Change listing data:
- - - - -

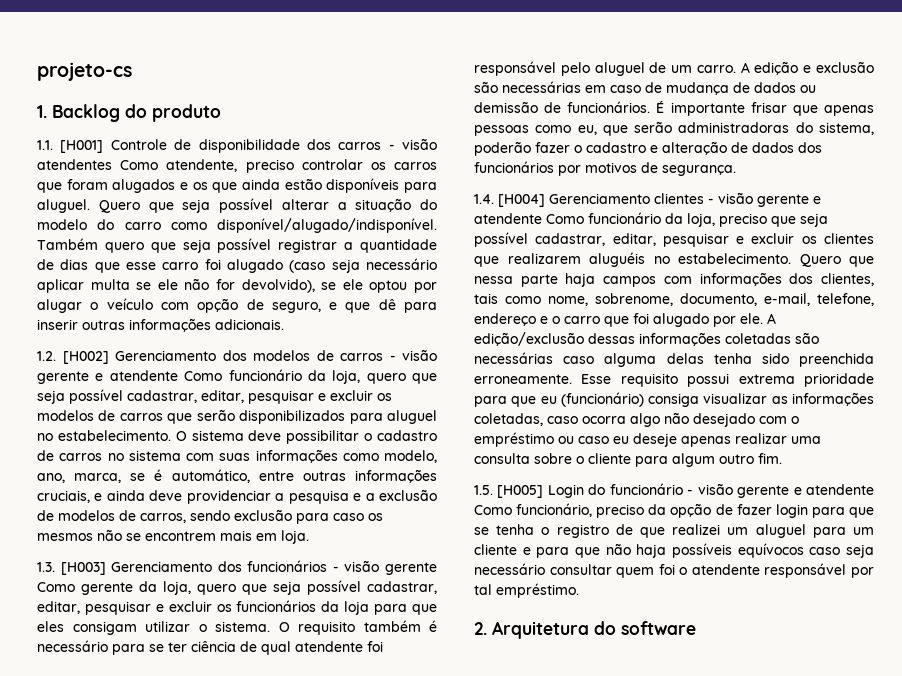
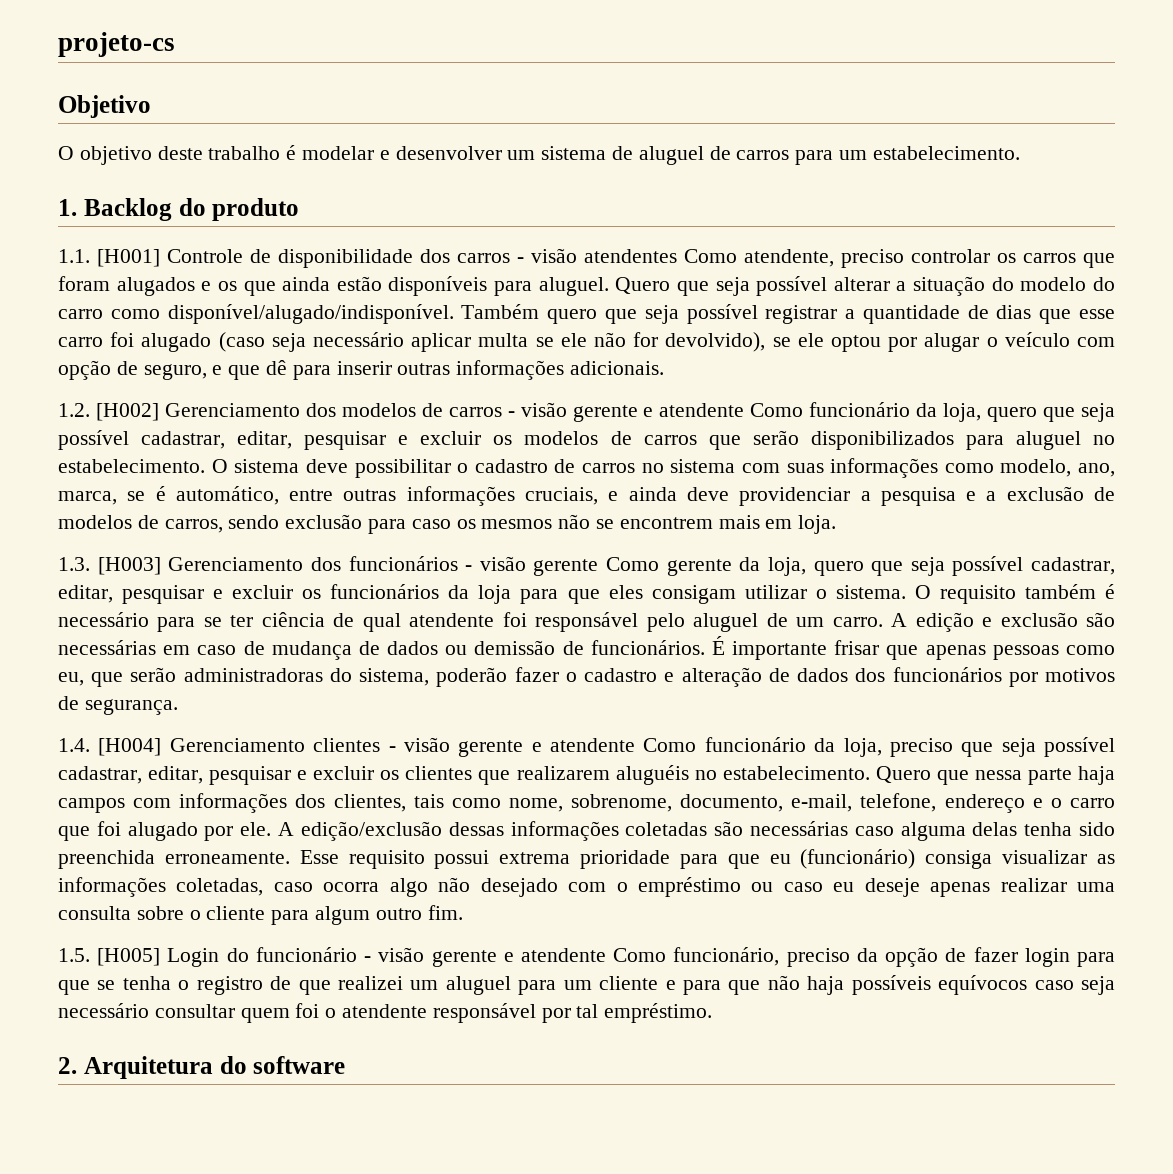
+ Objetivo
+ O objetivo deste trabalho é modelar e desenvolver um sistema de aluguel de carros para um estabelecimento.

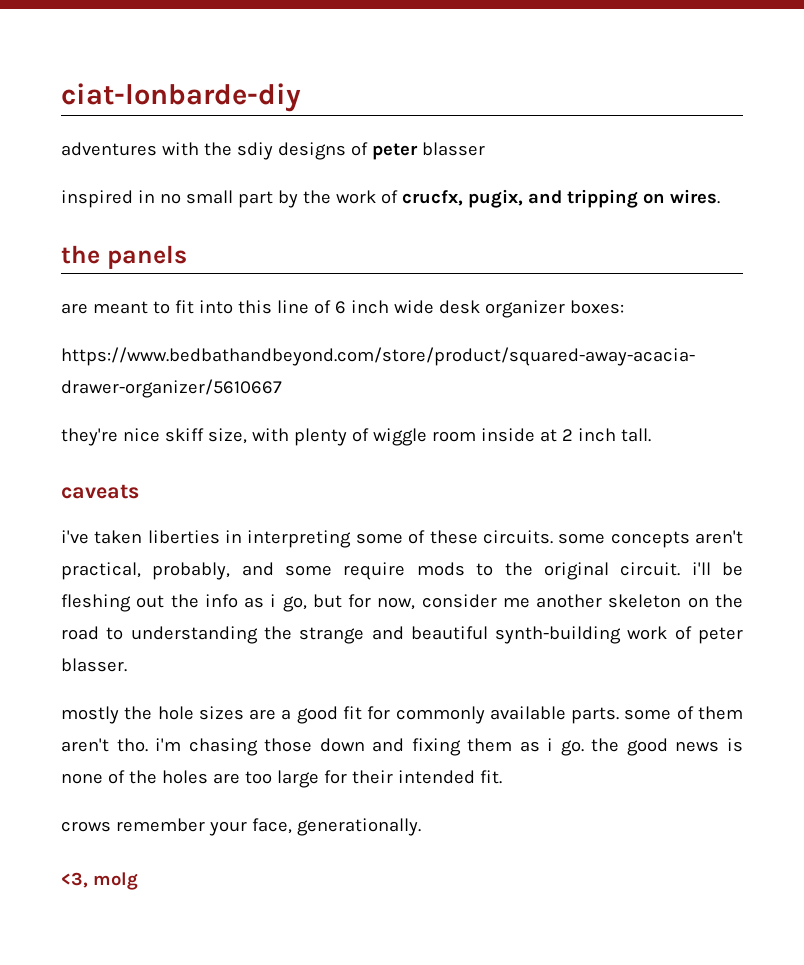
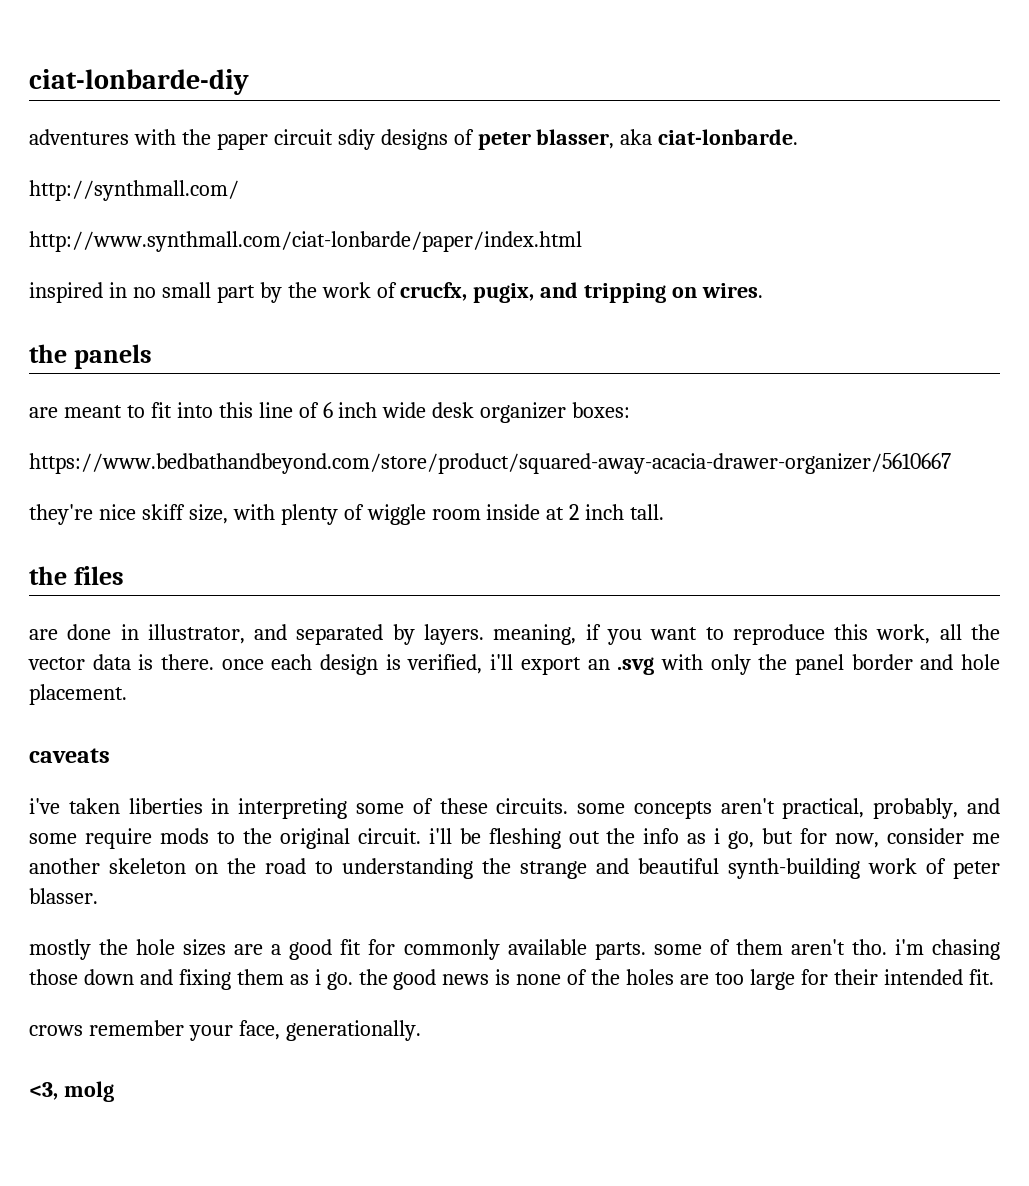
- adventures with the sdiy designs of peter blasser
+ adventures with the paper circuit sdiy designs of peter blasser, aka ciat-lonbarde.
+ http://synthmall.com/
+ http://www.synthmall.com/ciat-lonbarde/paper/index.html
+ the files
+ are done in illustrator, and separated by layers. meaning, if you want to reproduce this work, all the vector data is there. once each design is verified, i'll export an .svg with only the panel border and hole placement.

- - - - -

• **Action item**:
Apart from the pictures, set down all the entries above exactly.

• **Finished task**:
+ Objetivo
+ O objetivo deste trabalho é modelar e desenvolver um sistema de aluguel de carros para um estabelecimento.

- adventures with the sdiy designs of peter blasser
+ adventures with the paper circuit sdiy designs of peter blasser, aka ciat-lonbarde.
+ http://synthmall.com/
+ http://www.synthmall.com/ciat-lonbarde/paper/index.html
+ the files
+ are done in illustrator, and separated by layers. meaning, if you want to reproduce this work, all the vector data is there. once each design is verified, i'll export an .svg with only the panel border and hole placement.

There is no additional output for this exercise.